# Hidden gem recordings?



## Konstantinusz (Jan 15, 2021)

Lesser known composers, performers, recordings with beautiful, inspiring, thought and sense provoking music ?

For example I discovered recently this piece from Mauro Giuliani, played by two finnish musician






Previous week findings:

1.) Beethowen Piano Sonata No. 8 in C Minor, Op. 13. I. Grave, Allegro di molto e con brio, played by Valery Vishnevsky






2.) Mendelssohn - Lieder ohne Worte: Frühlingslied, played by András Schiff on piano and then Philippa Davies & Thelma Owen on Flute and Harp






3.) David Ezra Okonsar - Pieces de Clavecin XI., Les niais de Sologne, 2 Doubles






4.) Ottorino Respighi - Gli uccelli, La Gallina, played by Orpheus Chamber Orchestra


----------



## Rogerx (Apr 27, 2018)

Kind of similar thread

Pieces that have blown you away recently?


----------



## Konstantinusz (Jan 15, 2021)

This week finding:


----------



## Konstantinusz (Jan 15, 2021)




----------



## mbhaub (Dec 2, 2016)

I was totally ignorant of Pancho Vladigerov until a few years ago when this CPO disk came out. It's a gem! I play it frequently. The Traumspielsuite is brilliant - the scoring just puts me in a good mood every time.


----------



## Bruckner Anton (Mar 10, 2016)

Some of my findings (may not be recent):
1. Franz Schmidt symphony 4 by Mehta VPO. Highly recommended if you like symphonies by Bruckner or Mahler. Mehta VPO is the best version I can find.
2. Kalinnikov symphony 1. You wont forget the lyric theme in the first movement. His string serenade is also quite memorable.
3. Carl Loewe's Lieder, including his score on Erlkoenig, a great piece.
4. Rheinberger Organ Concerti. Rarely heard romantic organ concerti.
5. Arriaga string quartets by Guarneri Quartet. In Mozartian-style, highly enjoyable.
6. Chausson piano trio (strictly speaking not "hidden").
7. Bruch violin concerto #3. I love the first movement.
8. Buxtehude organ works. Pre-Bach organ masterpieces.
9. Reinecke flute concerto and harp concerto. Beautiful romantic masterpieces.
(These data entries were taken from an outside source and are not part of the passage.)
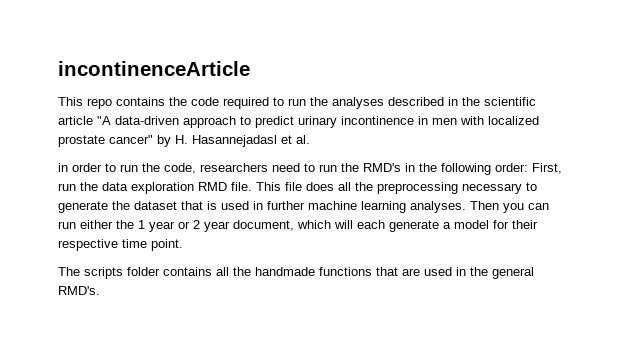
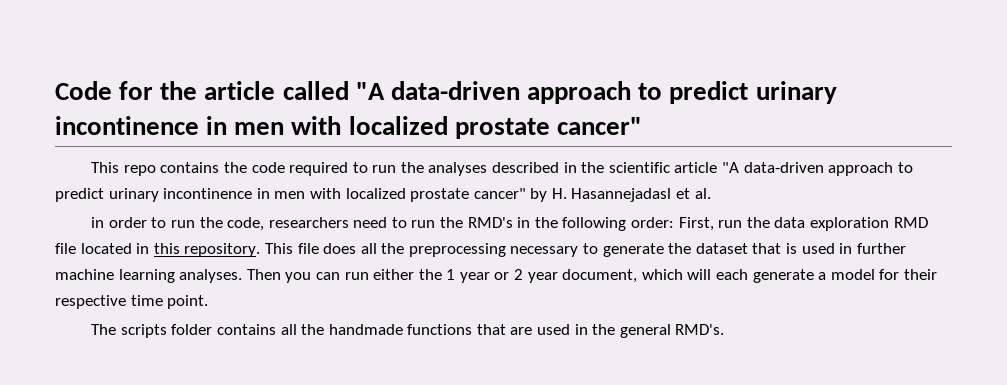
[58,61,250,76] incontinenceArticle -> [55,81,837,104] [55,116,642,139] Code for the article called "A data-driven approach to predict urinary incontinence in men with localized prostate cancer"
[231,182,252,191] file. -> [55,243,261,257] file located in this repository.

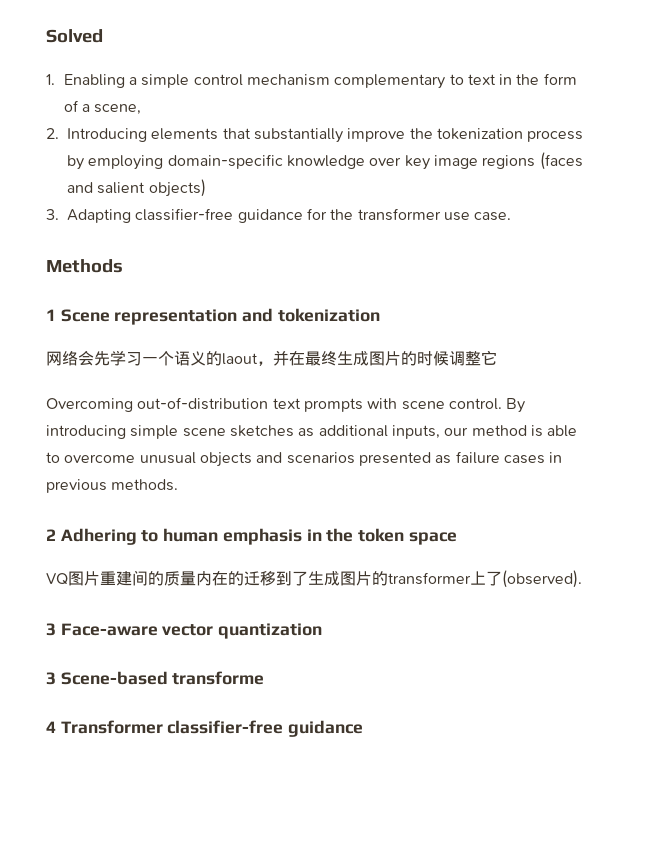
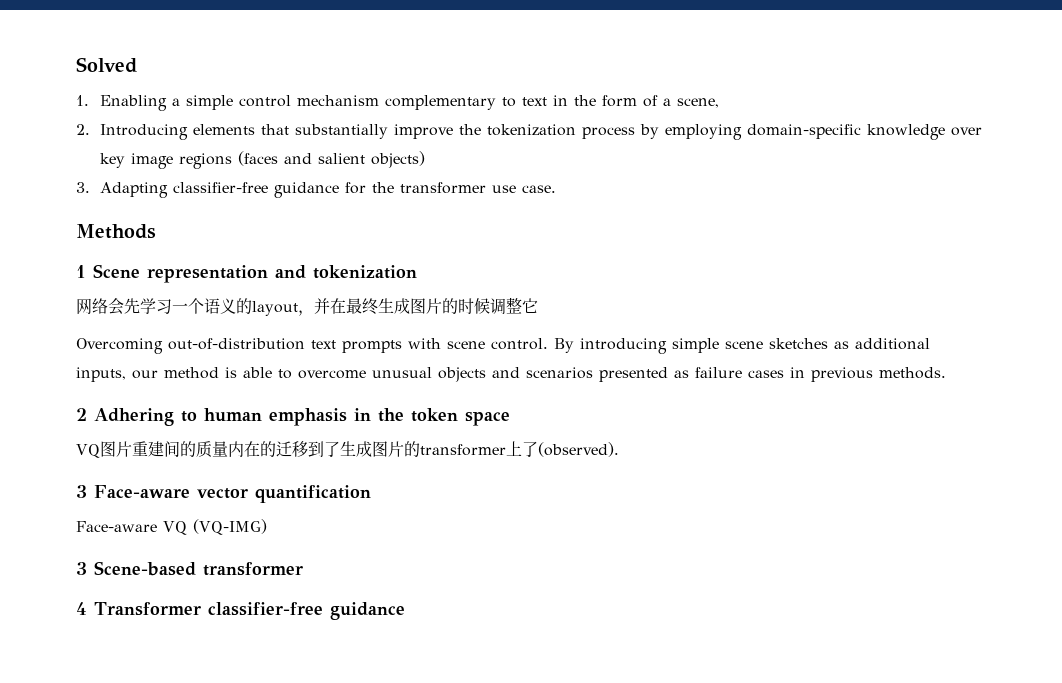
[222,353,258,365] laout -> [252,301,298,316] layout
[218,623,323,639] quantization -> [255,485,371,503] [76,519,267,535] quantification // Face-aware VQ (VQ-IMG)
[172,671,265,685] transforme -> [203,562,303,576] transformer

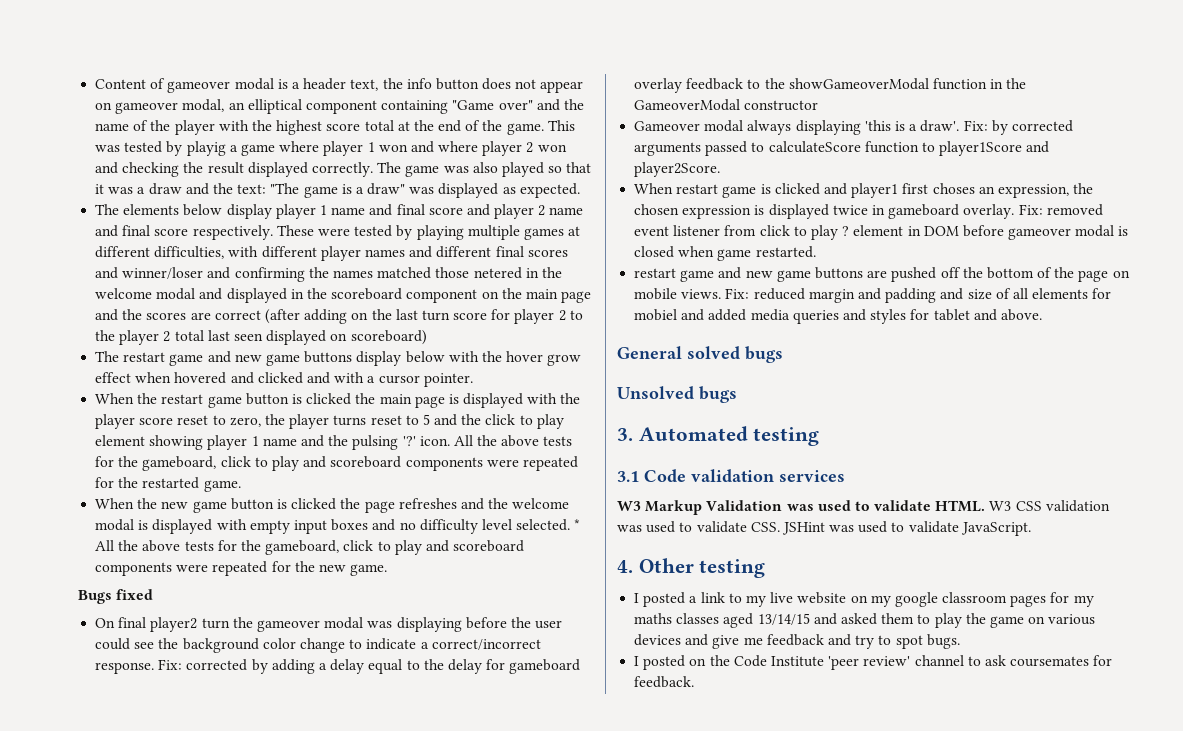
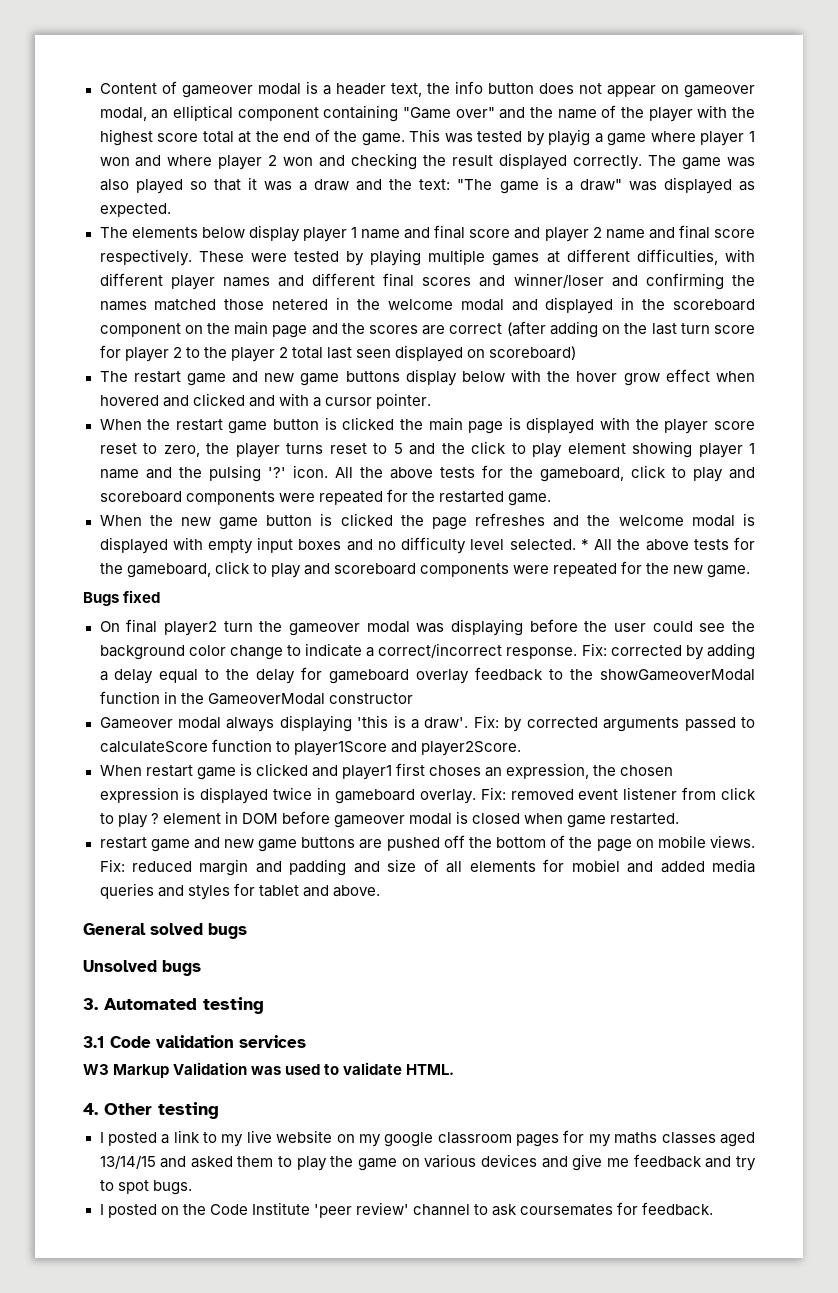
[989,500,1110,512] [617,521,1031,536] W3 CSS validation was used to validate CSS. JSHint was used to validate JavaScript. -> (455, 1069) none

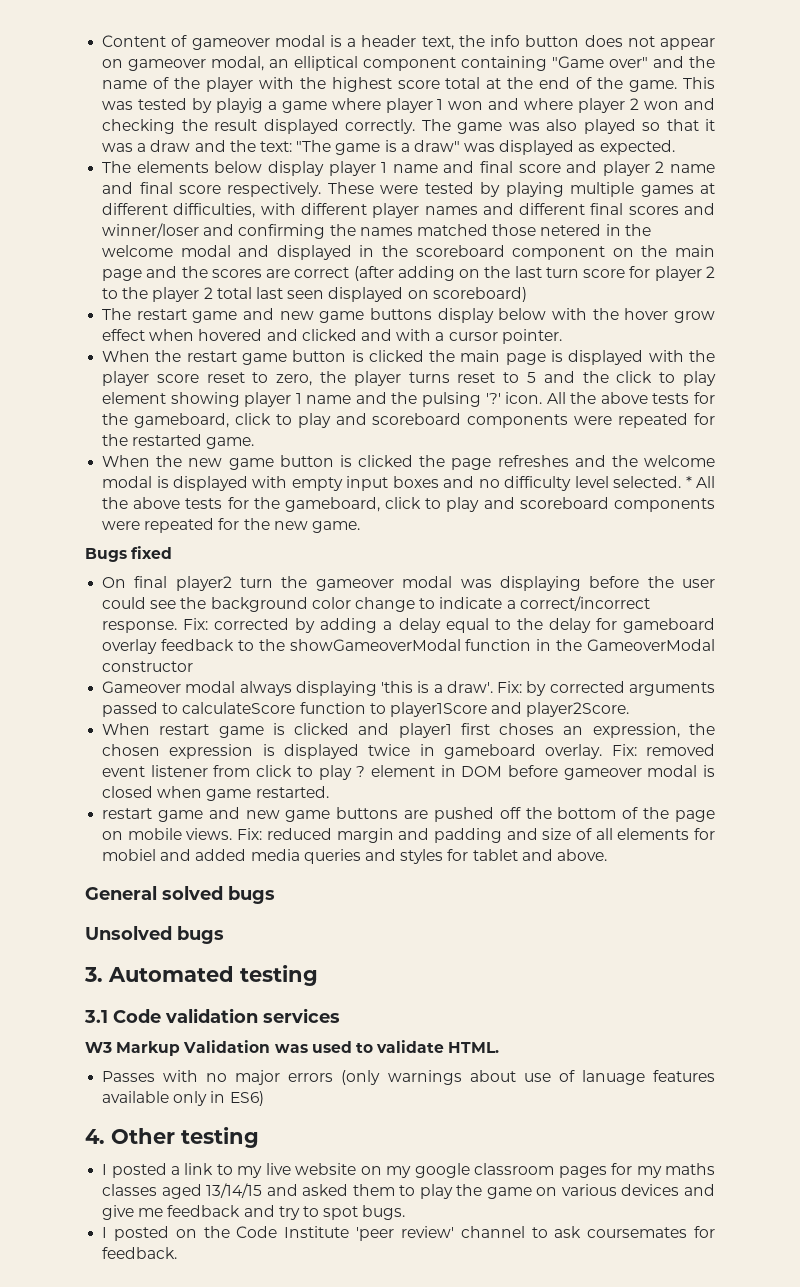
(455, 1069) none -> [102,1070,715,1085] [102,1091,264,1106] // Passes with no major errors (only warnings about use of lanuage features available only in ES6)

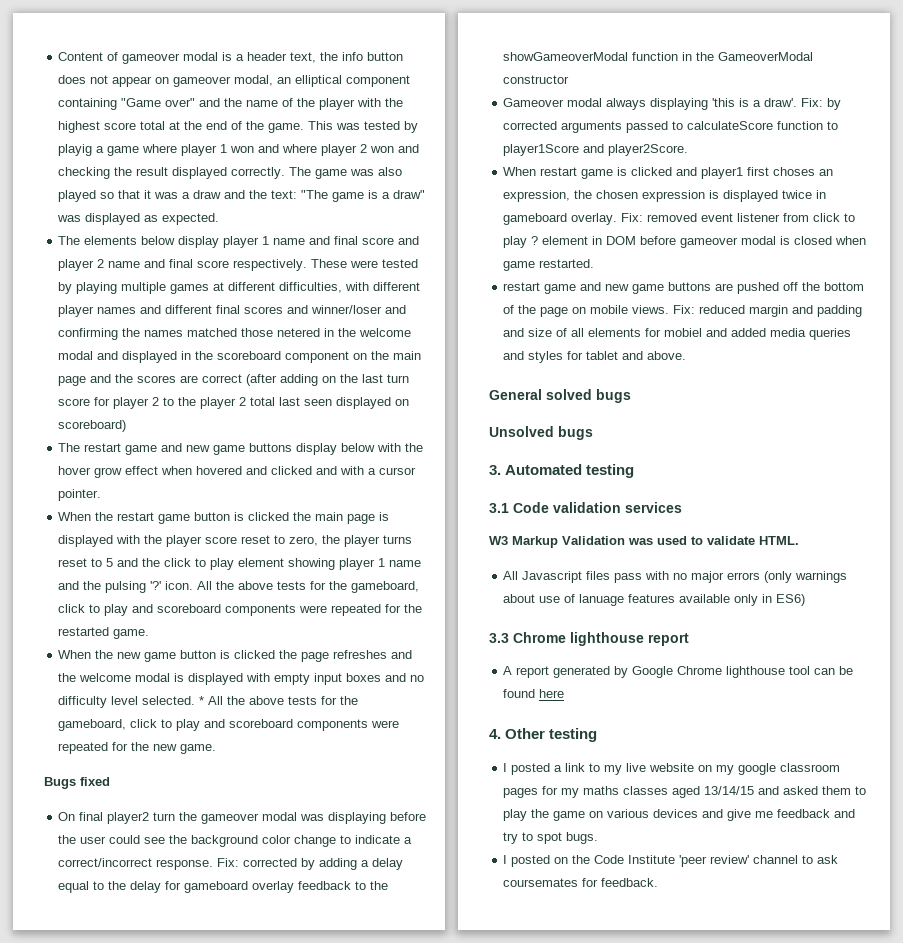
[102,1071,156,1082] Passes -> [503,571,643,583] All Javascript files pass
(264, 1098) none -> [489,632,689,646] [503,666,854,678] [503,689,565,698] // 3.3 Chrome lighthouse report // A report generated by Google Chrome lighthouse tool can be found here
BTW, his symphonies and flute sonata are also worth listening.
10. Hummel piano concertos op.85&89. Good pieces, highly challenging on modern piano, overshadowed by Beethoven.


----------



## Animal the Drummer (Nov 14, 2015)

An enthusiastic endorsement of those Kalinnikov recommendations from me. I also love the symphonic poem "The Cedar and the Palm".


----------